The fish are able to absorb almost all light thanks to a combination of what the researchers call super absorptive scattering particles, which could help inspire the creation of ultra-black materials for modern applications.

The team estimates that these ultra-black deep sea fish have the ability to absorb 99.5 percent of all light that they encounter. Karen Osborn, a zoologist with the Smithsonian who worked on the research, says that it made no difference what type of advanced equipment was used and no matter “how you set up the camera or lighting,” the deep sea fish “just sucked up all the light.”

Soon Osborn and team discovered what made it so difficult to capture any viable photos of the fish: they were ultra-black. Think blacker than the darkest black you’ve ever seen.

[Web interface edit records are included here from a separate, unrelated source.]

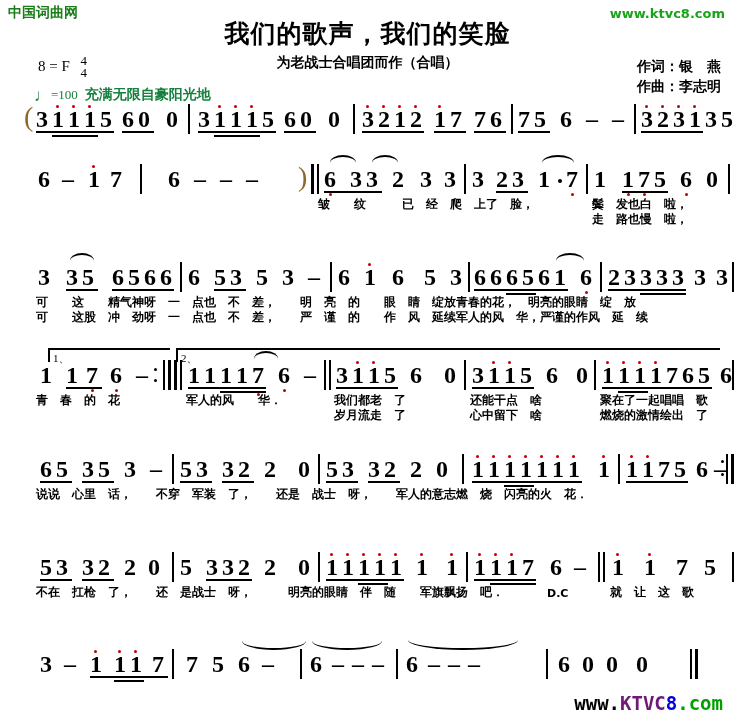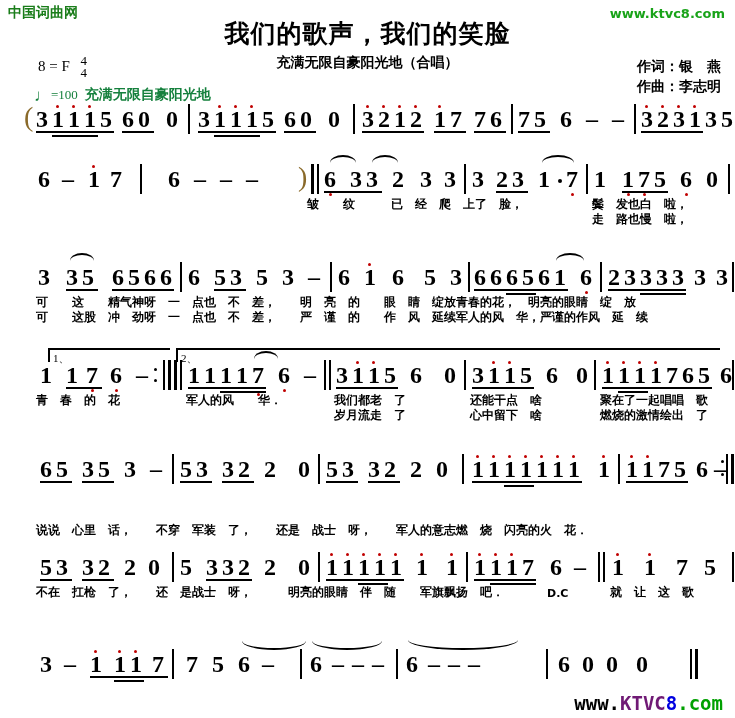--- a/index.html
+++ b/index.html
@@ -122,21 +122,21 @@
   #watermark .r{color:#701a75;}
   #watermark .b{color:#0000e0;}
   #watermark .g{color:#00a000;}
 </style>
 </head>
 <body>
 
 <div id="site-logo">中国词曲网</div>
 <div id="site-url">www.ktvc8.com</div>
 <div id="song-title">我们的歌声，我们的笑脸</div>
-<div id="subtitle">充满无限自豪阳光地（合唱）</div>
+<div id="subtitle">为老战士合唱团而作（合唱）</div>
 <div id="credits">
   <div>作词：银　燕</div>
   <div>作曲：李志明</div>
 </div>
 
 <div id="keysig">
   <span>8 = F</span>
   <span class="frac">
     <div>4</div>
     <div style="border-top:1px solid transparent;">4</div>
@@ -270,21 +270,21 @@
   <span class="n" style="left:638px;top:2px;">7</span>
   <span class="n" style="left:654px;top:2px;">5</span>
   <span class="beam" style="left:622px;top:26px;width:46px;"></span>
   <span class="odot low" style="left:627px;top:28px;"></span>
   <span class="odot low" style="left:643px;top:28px;"></span>
   <span class="n" style="left:680px;top:2px;">6</span>
   <span class="odot low" style="left:685px;top:28px;"></span>
   <span class="n" style="left:706px;top:2px;">0</span>
   <span class="bar" style="left:728px;top:-1px;height:30px;"></span>
 
-  <div class="lyr" style="left:307px;top:32px;letter-spacing:0px;">皱　　纹　　　已　经　爬　上了　脸，</div>
+  <div class="lyr" style="left:318px;top:32px;letter-spacing:0px;">皱　　纹　　　已　经　爬　上了　脸，</div>
   <div class="lyr" style="left:592px;top:32px;">鬓　发也白　啦，</div>
   <div class="lyr" style="left:592px;top:47px;">走　路也慢　啦，</div>
 </div>
 
 <div class="line" style="top:263px;height:60px;">
 
   <span class="n" style="left:38px;top:2px;">3</span>
   <span class="slur" style="left:70px;top:-10px;width:24px;"></span>
   <span class="n" style="left:66px;top:2px;">3</span>
   <span class="n" style="left:82px;top:2px;">5</span>
@@ -496,21 +496,21 @@
   <span class="beam" style="left:626px;top:26px;width:62px;"></span>
   <span class="n" style="left:696px;top:2px;">6</span>
   <span class="dash" style="left:714px;top:2px;">–</span>
   <span class="dbar" style="left:726px;top:-1px;height:30px;width:9px;">
     <i style="left:0;"></i>
         <i style="left:5px;width:3px;"></i>
   </span>
   <span class="adot" style="left:721px;top:5px;"></span>
   <span class="adot" style="left:721px;top:18px;"></span>
 
-  <div class="lyr" style="left:36px;top:32px;margin-top:36px;">说说　心里　话，　　不穿　军装　了，　　还是　战士　呀，　　军人的意志燃　烧　闪亮的火　花．</div>
+  <div class="lyr" style="left:36px;top:32px;">说说　心里　话，　　不穿　军装　了，　　还是　战士　呀，　　军人的意志燃　烧　闪亮的火　花．</div>
 </div>
 
 <div class="line" style="top:553px;height:55px;">
 
   <span class="n" style="left:40px;top:2px;">5</span>
   <span class="n" style="left:56px;top:2px;">3</span>
   <span class="beam" style="left:40px;top:26px;width:32px;"></span>
   <span class="n" style="left:82px;top:2px;">3</span>
   <span class="n" style="left:98px;top:2px;">2</span>
   <span class="beam" style="left:82px;top:26px;width:32px;"></span>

Highly reflective, mirrored surfaces might be helpful camouflage for sea animals who dwell near the surface, but for deep-sea creatures, a spark of bioluminescent lighting against a reflective surface—like fish scales—could be the difference between remaining safely hidden and being discovered by a hungry predator.

In their paper, the researchers describe how pigmentation aids the fish in absorbing the light emitted by bioluminescent sources, “rendering them visually undetectable.” The researchers found that this camouflage is likely made possible by “a continuous layer of densely packed melanosomes [pigments which give tissue color and help with photoreception] in the exterior-most layer of the dermis.” The melanosomes are arranged in both size and shape to minimize the amount of light that gets reflected off of them.

The news release reveals that these fish are so good at light absorption “that even in bright light they appear to be silhouettes with no discernible features. In the darkness of the ocean, even surrounded by bioluminescent light, they literally disappear.”